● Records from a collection
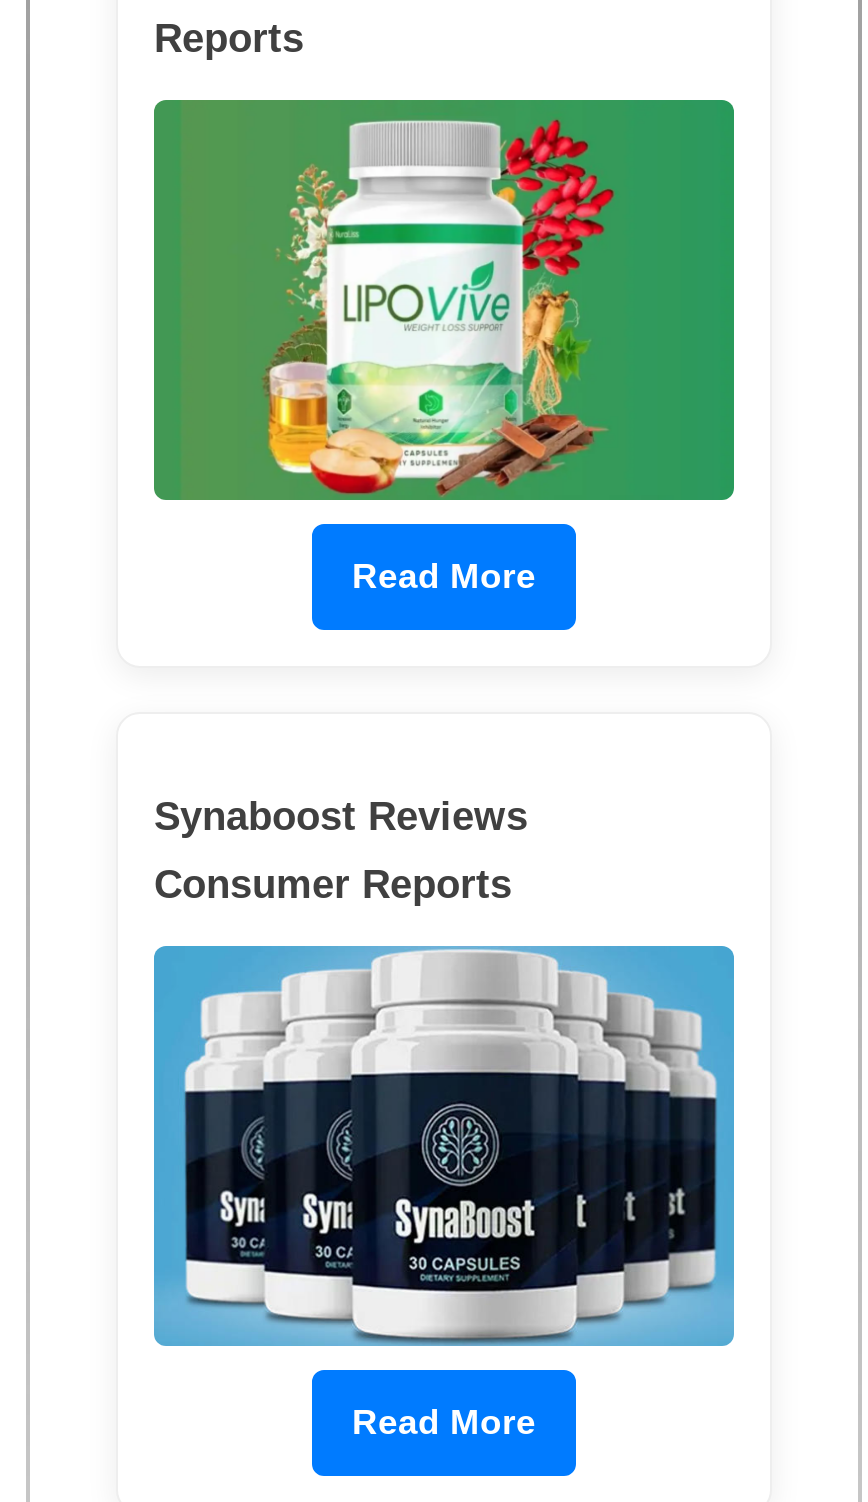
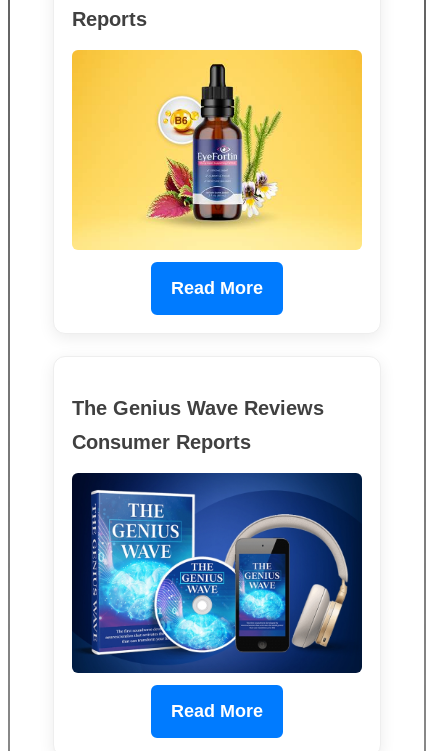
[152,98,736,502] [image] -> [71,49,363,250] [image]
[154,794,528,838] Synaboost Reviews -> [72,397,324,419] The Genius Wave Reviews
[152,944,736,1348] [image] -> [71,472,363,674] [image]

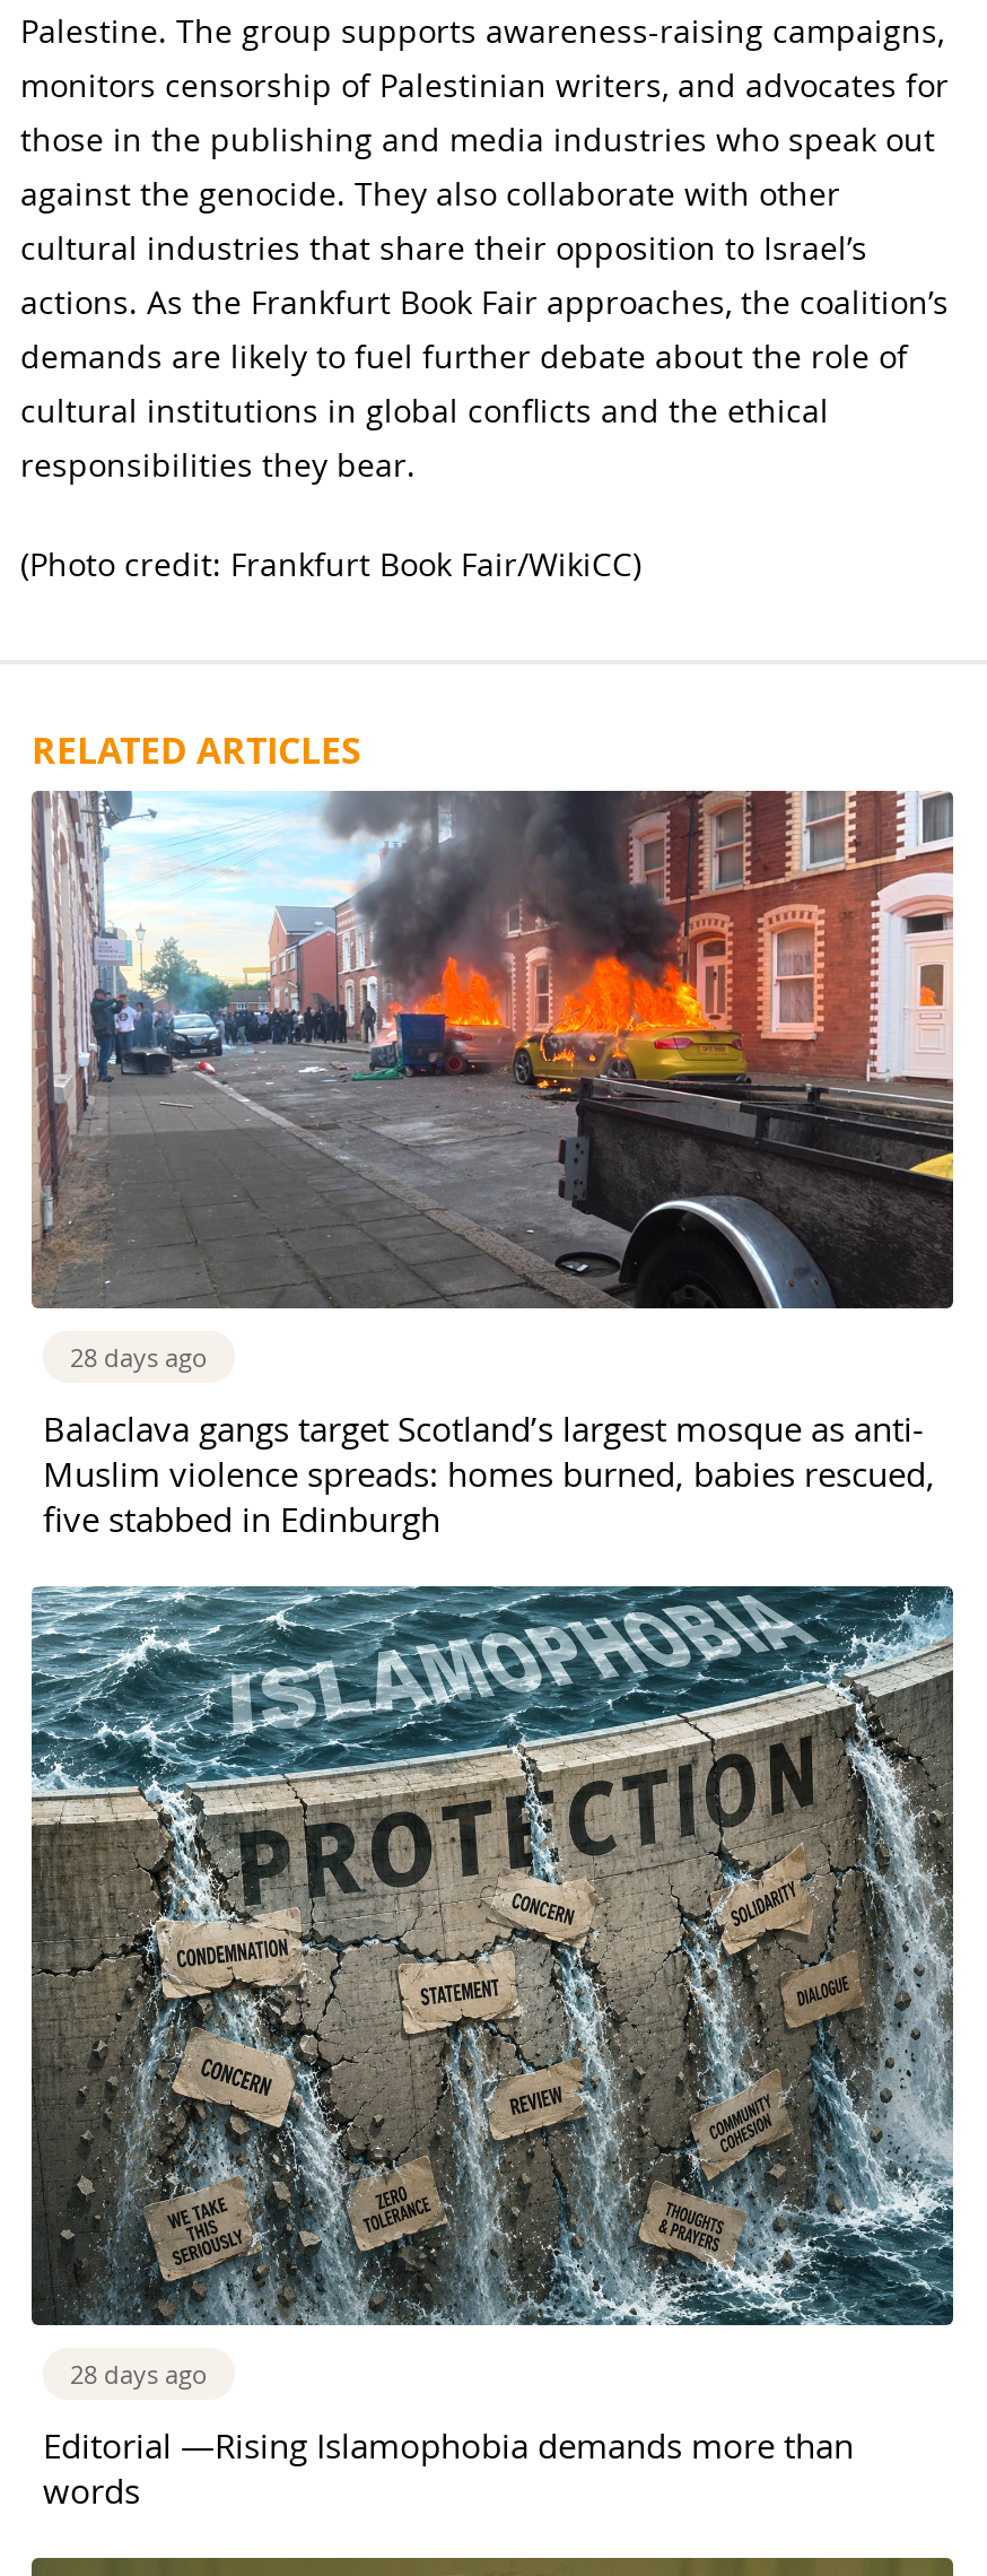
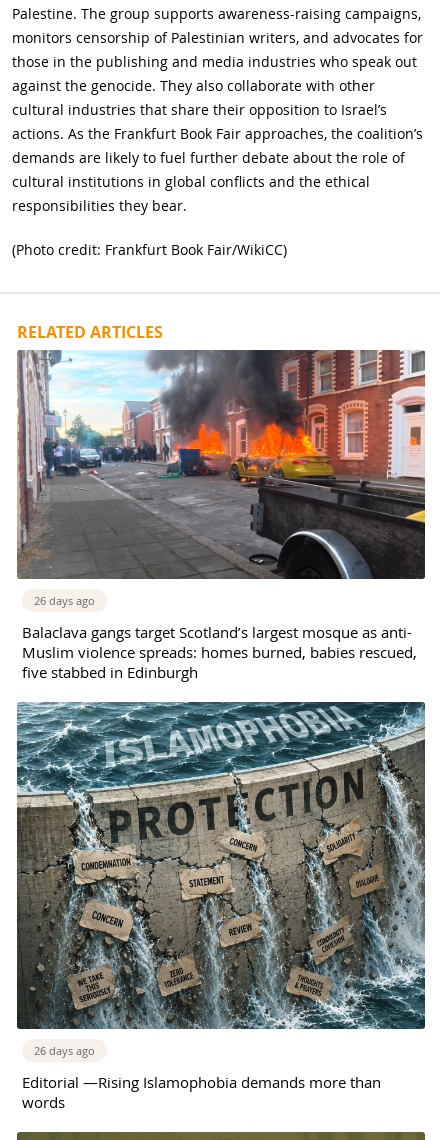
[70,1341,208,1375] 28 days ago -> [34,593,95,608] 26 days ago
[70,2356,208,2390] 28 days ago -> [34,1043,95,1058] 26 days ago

● Task instructions
Scanning the data above, copy out every line where "days" is found.

● Result of the exercise
[70,1341,208,1375] 28 days ago -> [34,593,95,608] 26 days ago
[70,2356,208,2390] 28 days ago -> [34,1043,95,1058] 26 days ago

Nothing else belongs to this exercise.